Published Sep 24, 2008
Medic/Nurse, BSN, RN
880 Posts
I'm wondering if there would be any interest in a "case study" that would take a patient from presentation and through treatment. There would not be any right/wrong - just an exchange and hopefully an opportunity to improve all of our abilities to critically think and be able to work through patient complaints, history and interpret the data. Also, we can look at treatment - so anyone up for it??
Brief example:
You are working in adult ED triage 74 year old female patient presents ambulatory with minimal assistance to the ED at 1500 c/o fever and feeling bad. Patient has 2 very concerned daughters and this is the 4th ED visit this week - (the other visits were at other ER's - but, the family volunteers that they were idiots working in the other ED's --- so we came here instead). Pt does not appear in acute distress.
Patient is alert but confused. (Family states this is near normal for her).
Vital Signs:
BP 104/64 HR 104 RR 22 SaO2 95% on RA Oral Temp 100.6F
History:
Hypertension
AMI 3 years earlier - placed 2 stents.
GI bleed 5 years ago -required 6 unit transfusion
NIDDM
GERD
Osteo-Arthritis/Chronic Pain
Hysterectomy at age 43
Basal cell carcinoma removed 2 years ago
Medications:
NKDA (does "break out" from adhesive tape)
Lisinopril
Atenolol
Prilosec
Plavix
Baby ASA
Duragesic Patch
Metformin
Now what? How do you proceed?

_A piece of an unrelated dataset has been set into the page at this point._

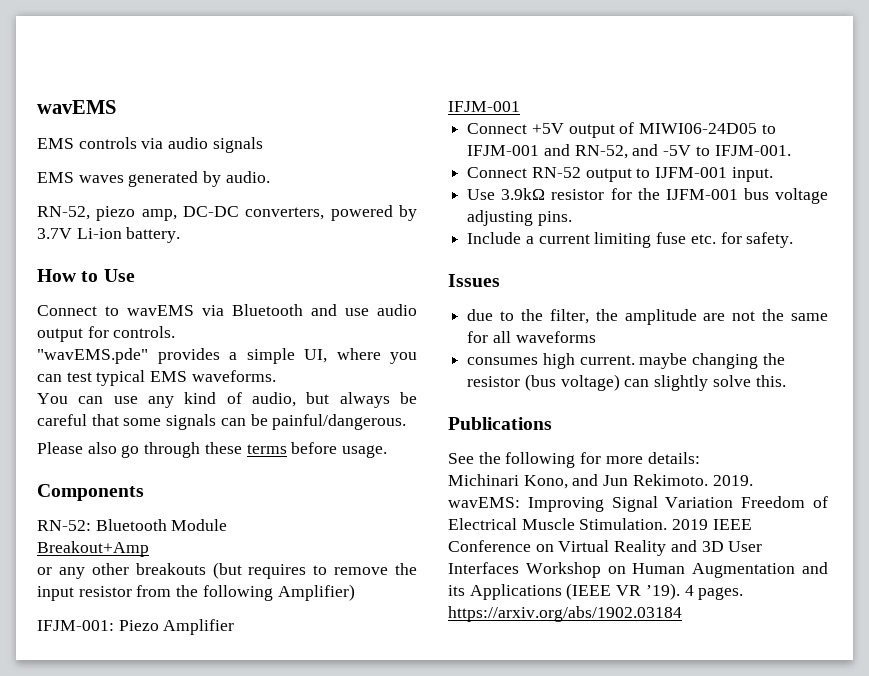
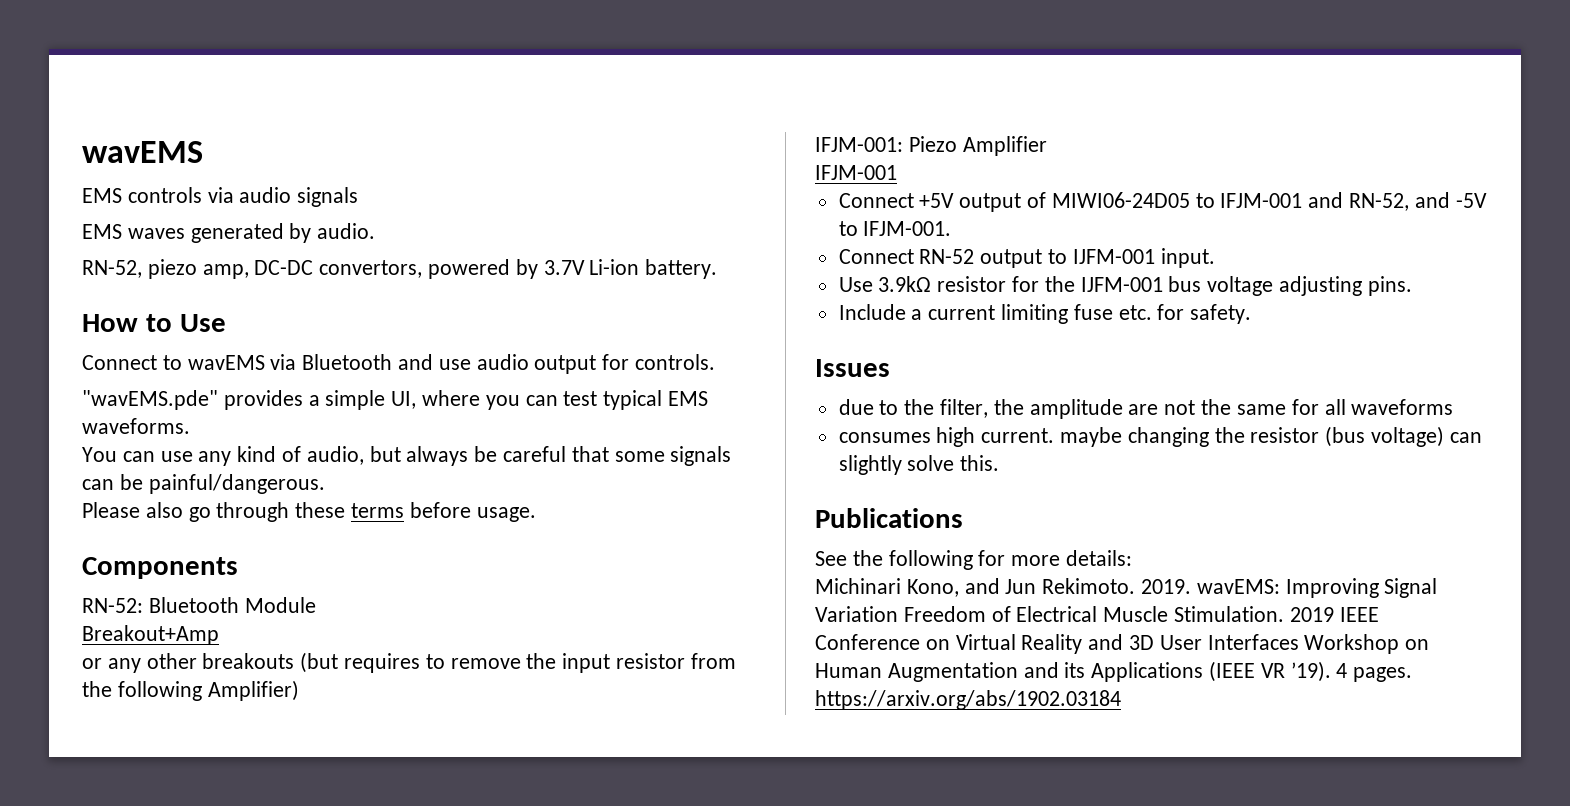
[245,207,325,220] converters, -> [319,260,423,278] convertors,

Questions?
Anyone interested in participating in case studies?
Just leave a yes or no response.
Just a thought?? Anyone??
HonestRN
454 Posts
Sure, I'm up for interactive case studies. In this case I would suggest a UA & CS to start.
starcandy
114 Posts
I think case studies are a good idea. Drawing electrolytes and CBC with diff would be a good start too.
imanedrn
547 Posts
:yeahthat:
dragonflyRN
147 Posts
I'm up for this.
I agree with the above...might as well add blood cx, ekg, possibly start fluids, what are lung sounds like?
robred
101 Posts
Count me in!
Medic2RN, BSN, RN, EMT-P
1,576 Posts
I'm interested.
I would talk more with the daughters and get a recent history, find out what the ERs diagnosed with her previously this week and also get a glucose level.
romantic, BSN, RN
194 Posts
Good idea. You can count on me.
getoverit, BSN, RN, EMT-P
432 Posts
What a great idea! I love reading Mike's on flightweb!
Anyway, the other posters have some good initial thoughts. I'd want a CBC, Chem 8, UA c&s, 12 lead, talk to the daughters (tell them "thanks for choosing to have your emergency this week here with us"....j/k!) and find out a more detailed hx. What was the impression from other ERs?

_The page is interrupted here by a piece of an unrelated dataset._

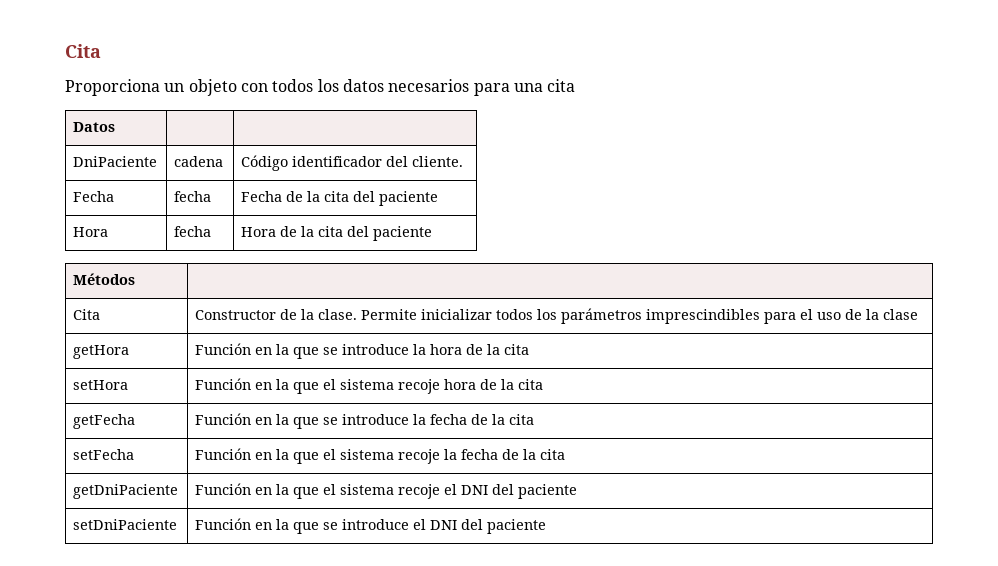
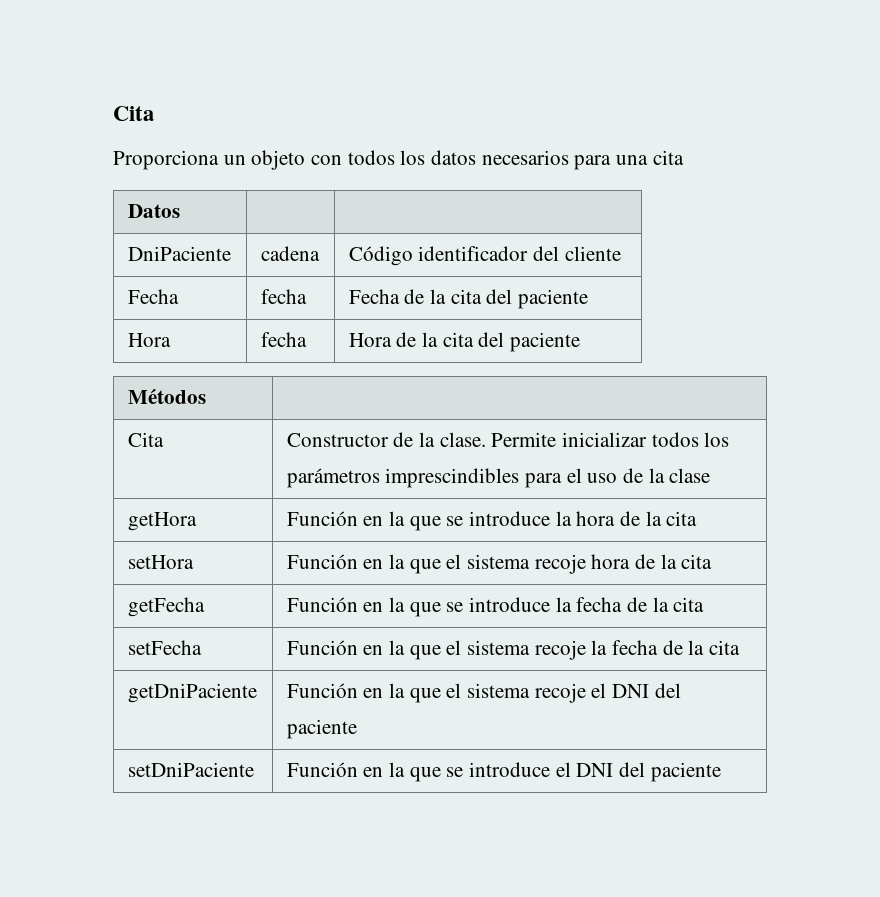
[412,156,464,167] cliente. -> [564,246,621,261] cliente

Sats are good on RA, how are the BBS? Heart tones? Bowel sounds? has she had any difficulty voiding or with bowel movements?
nrsang97, BSN, RN
2,602 Posts
I agree with all the others suggestions. Don't think I have anything to add. I do have a question what is a chem 8, I usually draw chem 7 (lytes, glucose, bun and creat.) ?
sorry, a little slang term there. we usually say a chem 8 when it's to include mg+ level, but yeah, a chem 7 is our routine panel.